#### Your instructions:
Verbatim copy, images removed: write out the entries below.
[Opening Task inputs section]
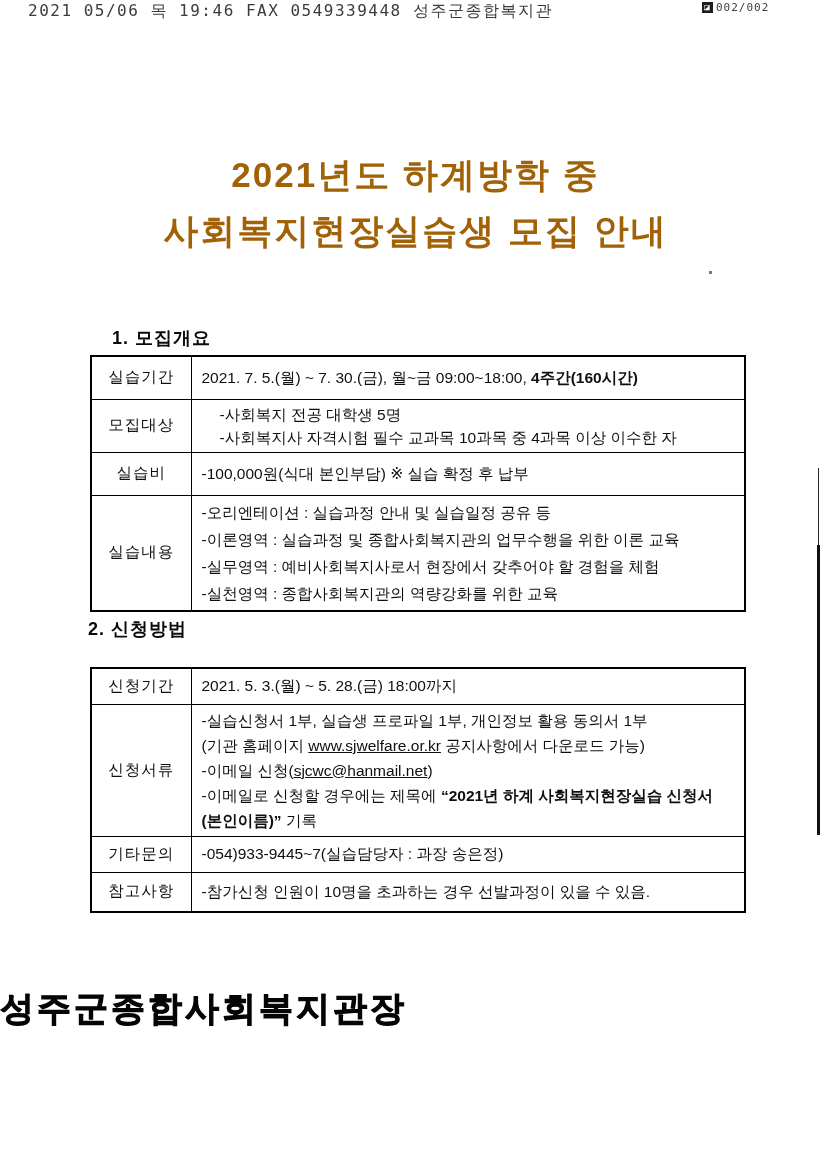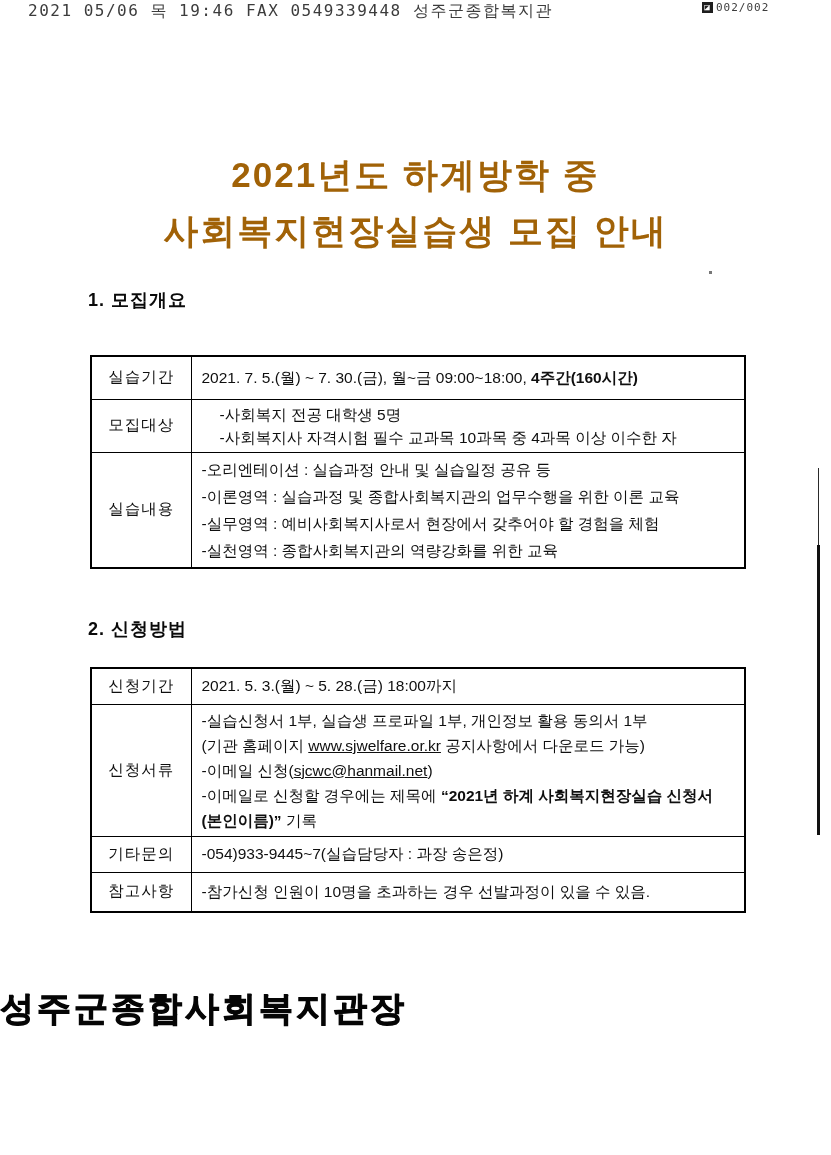--- a/index.html
+++ b/index.html
@@ -35,21 +35,21 @@
     position:absolute;top:147px;left:0;width:100%;
     text-align:center;font-weight:bold;font-size:35px;
     letter-spacing:2px;line-height:56px;color:#a16207;
   }
   
   .sec-heading{
     position:absolute;left:88px;
     font-size:18px;font-weight:bold;color:#0a0a0a;
     letter-spacing:1px;
   }
-  #sec1-heading{top:288px;}
+  #sec1-heading{top:326px;margin-left:24px;}
   #sec2-heading{top:617px;}
   
   table.doc-table{
     position:absolute;left:90px;
     width:656px;border-collapse:collapse;
     border:2.5px solid #000;
     table-layout:fixed;
   }
   #table1{top:355px;}
   #table2{top:667px;}
@@ -122,20 +122,26 @@
       </div>
     </td>
   </tr>
   <tr style="height:47px;">
     <td class="lbl">모집대상</td>
     <td class="val tight">
       <div class="line">-사회복지 전공 대학생 5명</div>
       <div class="line">-사회복지사 자격시험 필수 교과목 10과목 중 4과목 이상 이수한 자</div>
     </td>
   </tr>
+  <tr style="height:43px;">
+    <td class="lbl">실습비</td>
+    <td class="val">
+      <div class="line">-100,000원(식대 본인부담) ※ 실습 확정 후 납부</div>
+    </td>
+  </tr>
   <tr style="height:112px;">
     <td class="lbl">실습내용</td>
     <td class="val mid">
       <div class="line">-오리엔테이션 : 실습과정 안내 및 실습일정 공유 등</div>
       <div class="line">-이론영역 : 실습과정 및 종합사회복지관의 업무수행을 위한 이론 교육</div>
       <div class="line">-실무영역 : 예비사회복지사로서 현장에서 갖추어야 할 경험을 체험</div>
       <div class="line">-실천영역 : 종합사회복지관의 역량강화를 위한 교육</div>
     </td>
   </tr>
 </tbody>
[Closing Task inputs section]
#### Result of the task:
--- a/index.html
+++ b/index.html
@@ -35,21 +35,21 @@
     position:absolute;top:147px;left:0;width:100%;
     text-align:center;font-weight:bold;font-size:35px;
     letter-spacing:2px;line-height:56px;color:#a16207;
   }
   
   .sec-heading{
     position:absolute;left:88px;
     font-size:18px;font-weight:bold;color:#0a0a0a;
     letter-spacing:1px;
   }
-  #sec1-heading{top:288px;}
+  #sec1-heading{top:326px;margin-left:24px;}
   #sec2-heading{top:617px;}
   
   table.doc-table{
     position:absolute;left:90px;
     width:656px;border-collapse:collapse;
     border:2.5px solid #000;
     table-layout:fixed;
   }
   #table1{top:355px;}
   #table2{top:667px;}
@@ -122,20 +122,26 @@
       </div>
     </td>
   </tr>
   <tr style="height:47px;">
     <td class="lbl">모집대상</td>
     <td class="val tight">
       <div class="line">-사회복지 전공 대학생 5명</div>
       <div class="line">-사회복지사 자격시험 필수 교과목 10과목 중 4과목 이상 이수한 자</div>
     </td>
   </tr>
+  <tr style="height:43px;">
+    <td class="lbl">실습비</td>
+    <td class="val">
+      <div class="line">-100,000원(식대 본인부담) ※ 실습 확정 후 납부</div>
+    </td>
+  </tr>
   <tr style="height:112px;">
     <td class="lbl">실습내용</td>
     <td class="val mid">
       <div class="line">-오리엔테이션 : 실습과정 안내 및 실습일정 공유 등</div>
       <div class="line">-이론영역 : 실습과정 및 종합사회복지관의 업무수행을 위한 이론 교육</div>
       <div class="line">-실무영역 : 예비사회복지사로서 현장에서 갖추어야 할 경험을 체험</div>
       <div class="line">-실천영역 : 종합사회복지관의 역량강화를 위한 교육</div>
     </td>
   </tr>
 </tbody>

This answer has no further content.